Supporters of the cap believe it would indeed accomplish the intended goals, and in doing so would allow more families to settle in the Ames area.

“We support the idea of the cap,” said Arvid Osterberg, professor of architecture at Iowa State. “There’s been a lot of research around the country that the caps do work and improve the living conditions.”

Community members like Marsha Miller feel that in recent years, the balance between homeowners and renters has shifted in the favor of renters, and the cap would help even things out.

“We like it and are planning to stay there there,” Miller said, referring to her home on Stanton Avenue. “We realize the neighborhood is desirable to students, but it’s desirable for us too. We’re really hoping this cap will help stabilize the neighborhood.”

After the final community members offered their perspectives, the council opened itself to internal debate before the chamber audience.

“Maybe we should try to bite this off in smaller chunks,” said Chris Nelson, Ward Four representative. “It’s hard for me to support this when we don’t understand the full scope of this decision.”

At-large representative Amber Corrieri agreed with Nelson.

“I still don’t understand why we would pass something like this without understanding the implications it would have and what we would do about them,” Corrieri said. “We’ve really only talked anecdotally about this, that it worked in some such town in Michigan or something.
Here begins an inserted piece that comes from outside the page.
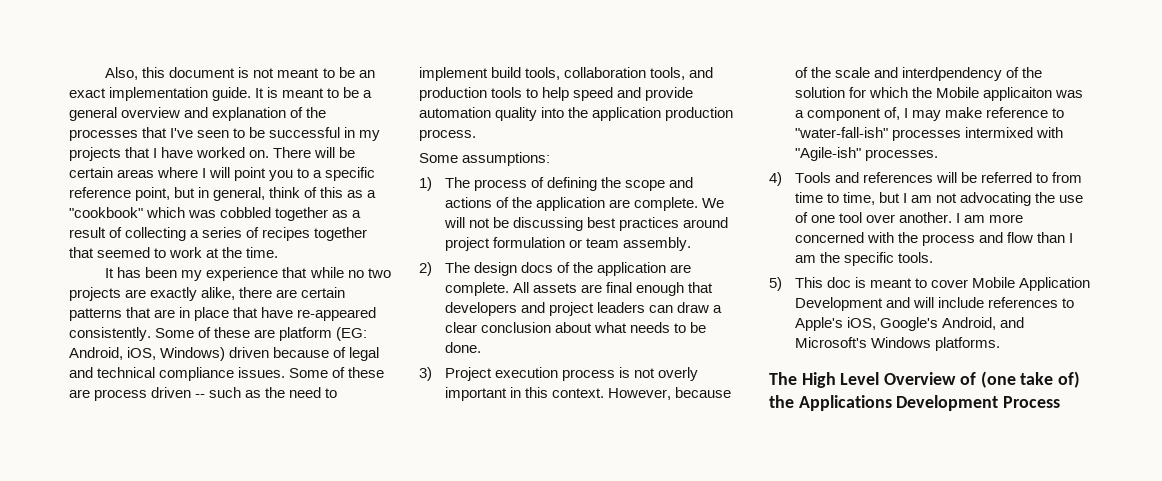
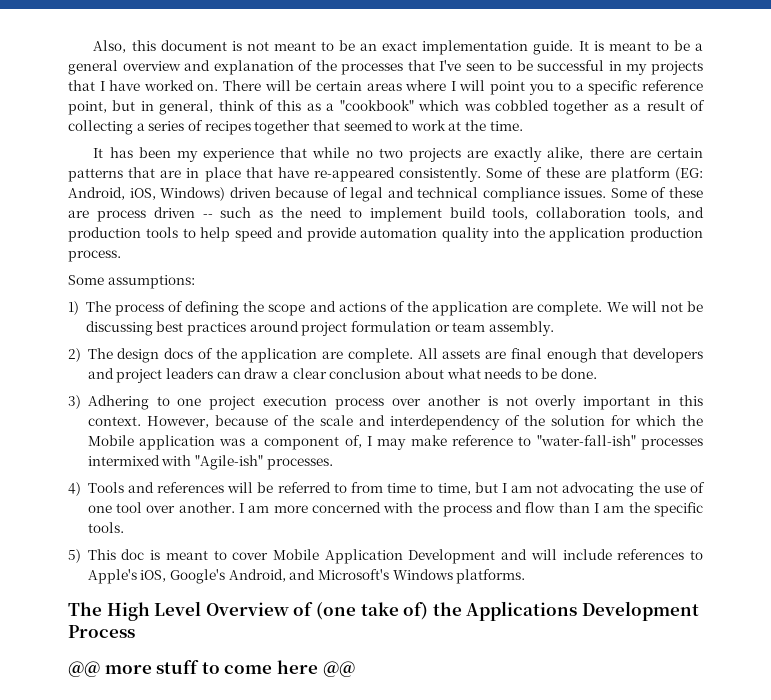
[445,367,616,381] Project execution process -> [87,395,481,410] Adhering to one project execution process over another
[902,67,1003,81] interdpendency -> [389,415,500,430] interdependency
[983,87,1053,101] applicaiton -> [139,435,216,450] application
(1061, 402) none -> [68,660,355,677] // @@ more stuff to come here @@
But we haven’t seen any data.”

Gloria Betcher, Ward One representative, told Corrieri that she’d been studying cases of rental capping for 15 years, and that the data is real and available.
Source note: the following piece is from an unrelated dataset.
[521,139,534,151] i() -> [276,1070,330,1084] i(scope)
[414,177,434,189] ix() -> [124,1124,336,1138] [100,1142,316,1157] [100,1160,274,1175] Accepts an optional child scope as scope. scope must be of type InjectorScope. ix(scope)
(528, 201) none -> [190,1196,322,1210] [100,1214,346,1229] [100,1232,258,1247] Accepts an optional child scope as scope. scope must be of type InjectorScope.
“I’ve seen what’s happened elsewhere,” Betcher said, referring to rental caps in Lansing, Iowa as an example. “There’s been increased owner occupied housing in Lansing over a period of four years.”

Betcher also thinks that time is an important factor concerning the council’s decision on a rental cap.

“The rate that houses are being converted into rentals is alarming,” Betcher said.

Nelson and Corrieri disagreed, saying that there wasn’t sufficient data to prove Betcher’s last point.

“I’m not against the cap,” Nelson said. “There’s just some questions that need to be answered before we dive in on this. We’re voting yay or nay on an ordinance that has no math associated with it.”

In the end, the council motioned to return to the details of the rental cap in a future meeting, where they would further deliberate on the boundaries of the rental cap, the perceived hardships it could have on low income peoples and offer a third reading of the the resolution.

“The procedure needs to honor the community,” said Tim Gartin, Ward Two representative. “These people have been waiting for a year on this rental cap. Another 30 or so days to fine tune the ordinance would do right by them.”